Udin pun langsung men-starter
motor besarnya dan aku membonceng di belakang. Aku merasa anak remaja ini sudah
sangat mahir sekali mengendarai motor besar. Padahal usianya masih sangat muda,
sekitar 6 tahun dibawahku. Selama di perjalanan, kami mengobrol. Dia bercerita
tentang dirinya dan keluarganya. Ternyata Udin adalah anak satu – satunya dalam
keluarga. Bapaknya adalah seorang guru pegawai negeri. Sedangkan ibunya adalah
ibu rumah tangga yang memiliki kebun dan sawah yang luas warisan dari neneknya.

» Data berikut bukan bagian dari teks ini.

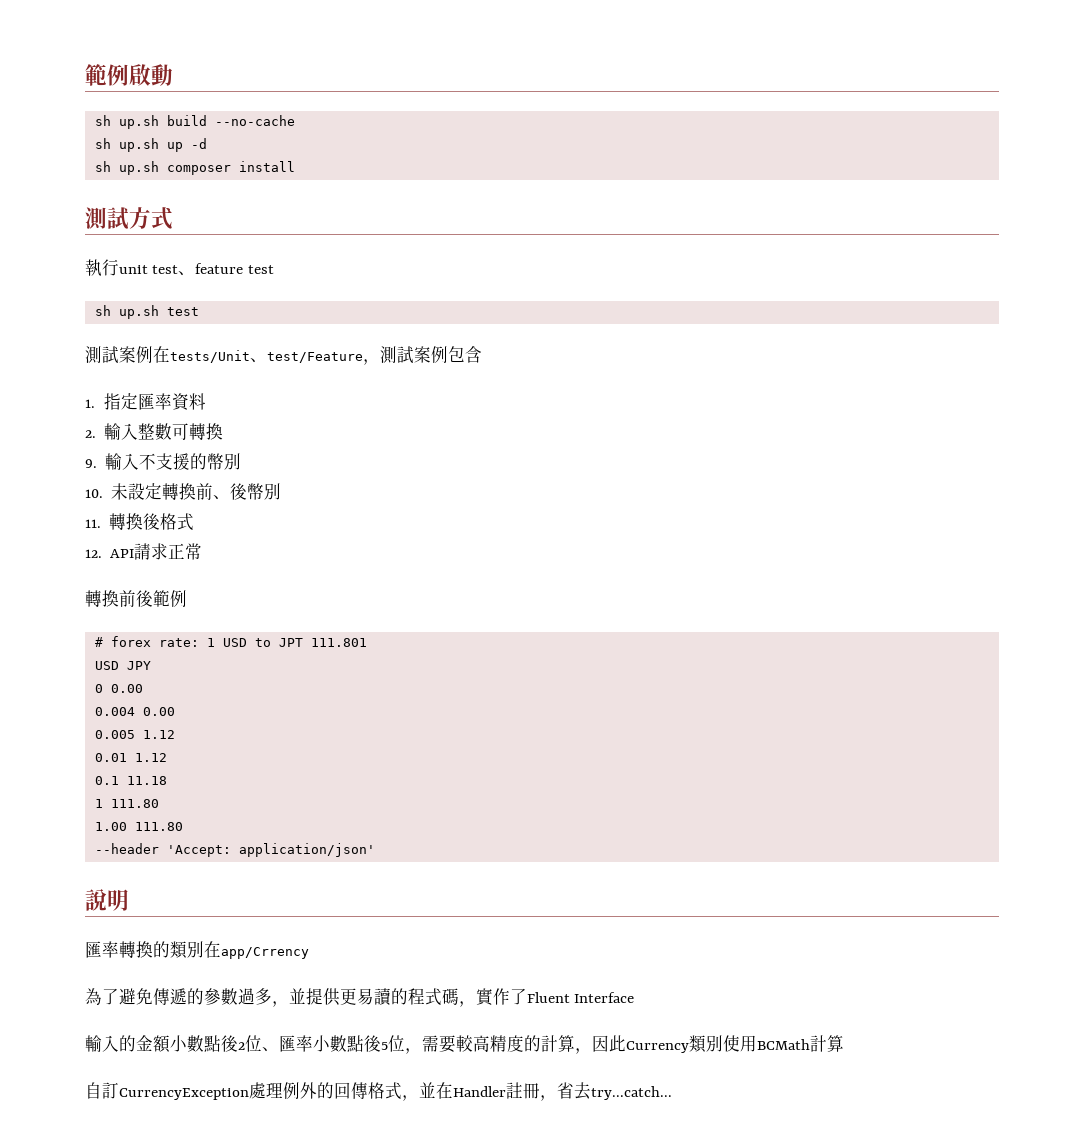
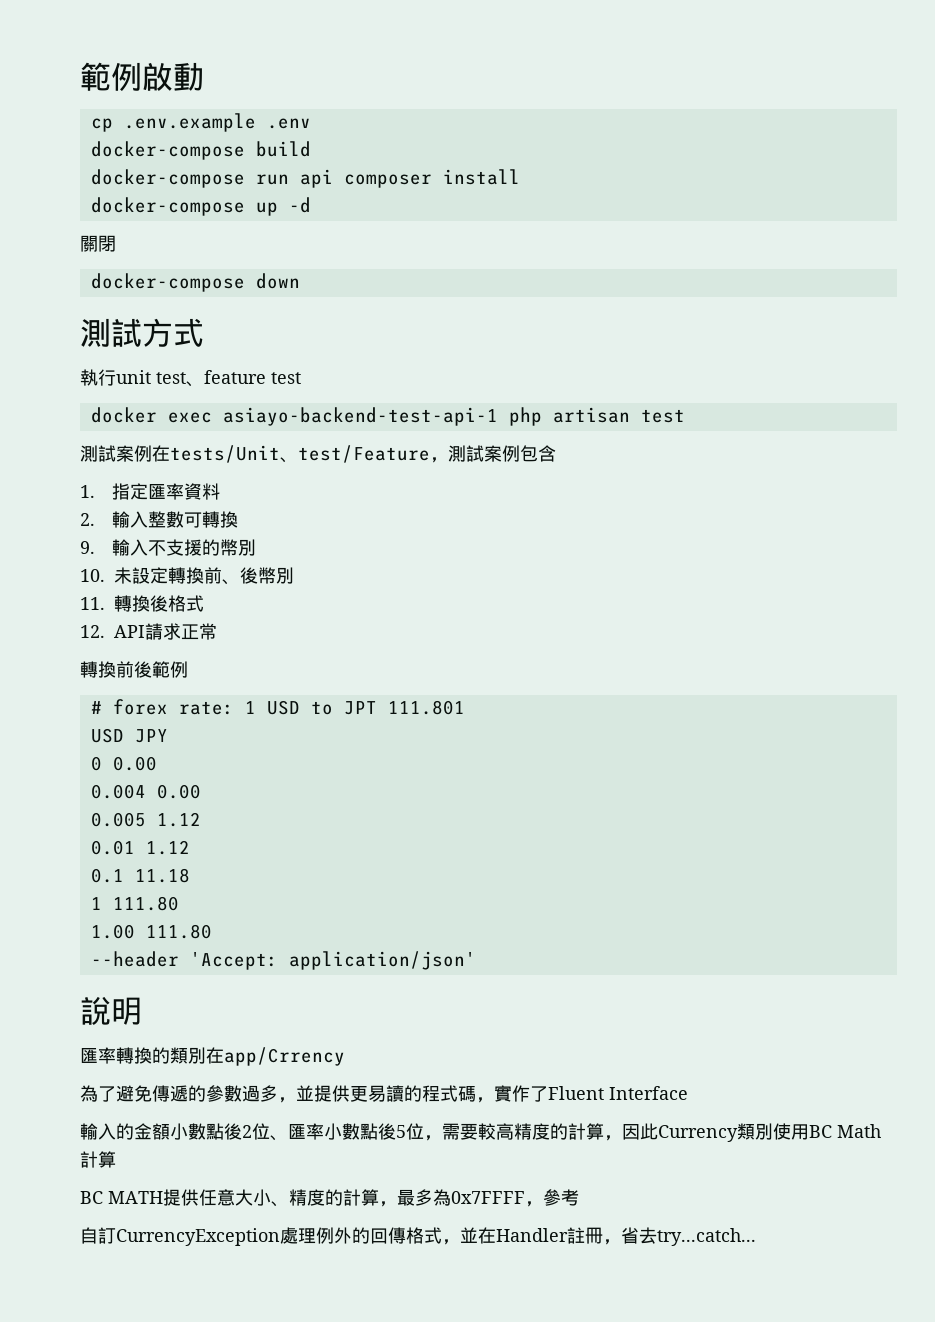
[94,115,295,129] [94,138,207,152] [94,161,295,175] sh up.sh build --no-cache // sh up.sh up -d // sh up.sh composer install -> [90,113,311,132] [90,141,311,160] [90,169,520,188] [90,197,311,216] [80,235,116,252] [90,273,300,292] cp .env.example .env // docker-compose build // docker-compose run api composer install // docker-compose up -d // 關閉 // docker-compose down
[94,305,159,319] sh up.sh -> [90,407,630,426] docker exec asiayo-backend-test-api-1 php artisan
[757,1035,844,1052] BCMath計算 -> [809,1124,881,1138] [80,1151,116,1168] [80,1189,579,1207] BC Math計算 // BC MATH提供任意大小、精度的計算，最多為0x7FFFF，參考

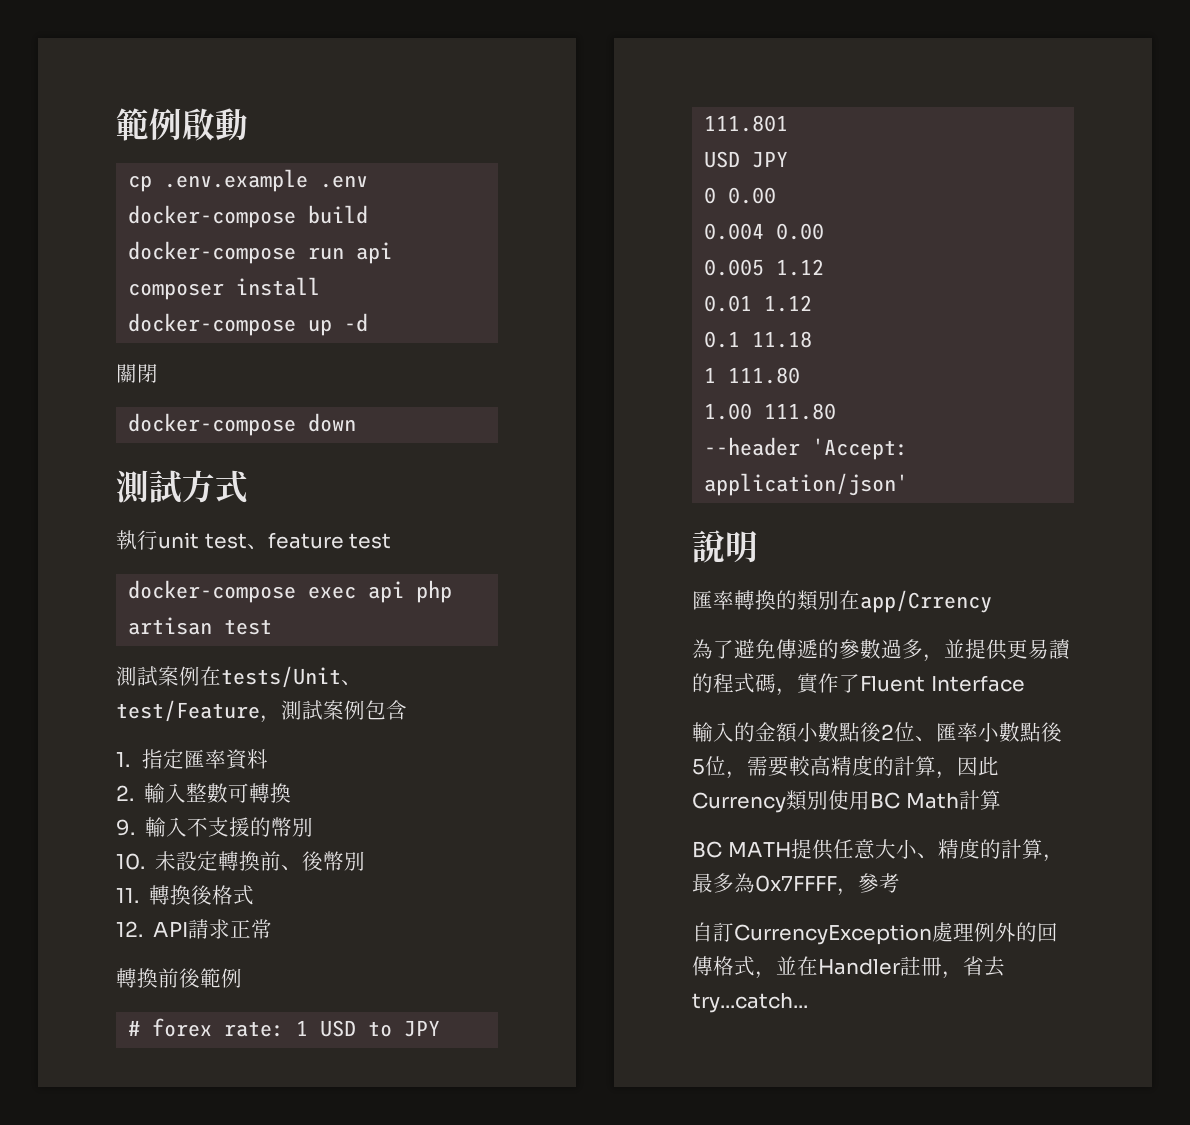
[90,407,498,426] docker exec asiayo-backend-test-api-1 -> [128,580,405,603] docker-compose exec api
[343,701,377,715] JPT -> [404,1020,441,1037] JPY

Sehingga keluarganya ini bisa tergolong sejahtera dan sangat mampu. Namun
sayang, dengan kondisi ekonomi keluarganya yang mapan, dia putus sekolah. Dia
sudah tidak mau lagi melanjutkan sekolah setelah tamat SMP. Ketika saya tanya,
dia hanya bilang malas.
“Malas pak, saya tidak suka
membaca buku. Berbeda dengan pak guru. Apalagi disini banyak orang yang sekolahnya
tinggi tapi akhirnya malah jadi pengangguran. Mending saya tidak usah sekolah
kalau akhirnya jadi seperti itu. Rugi.” Jelasnya.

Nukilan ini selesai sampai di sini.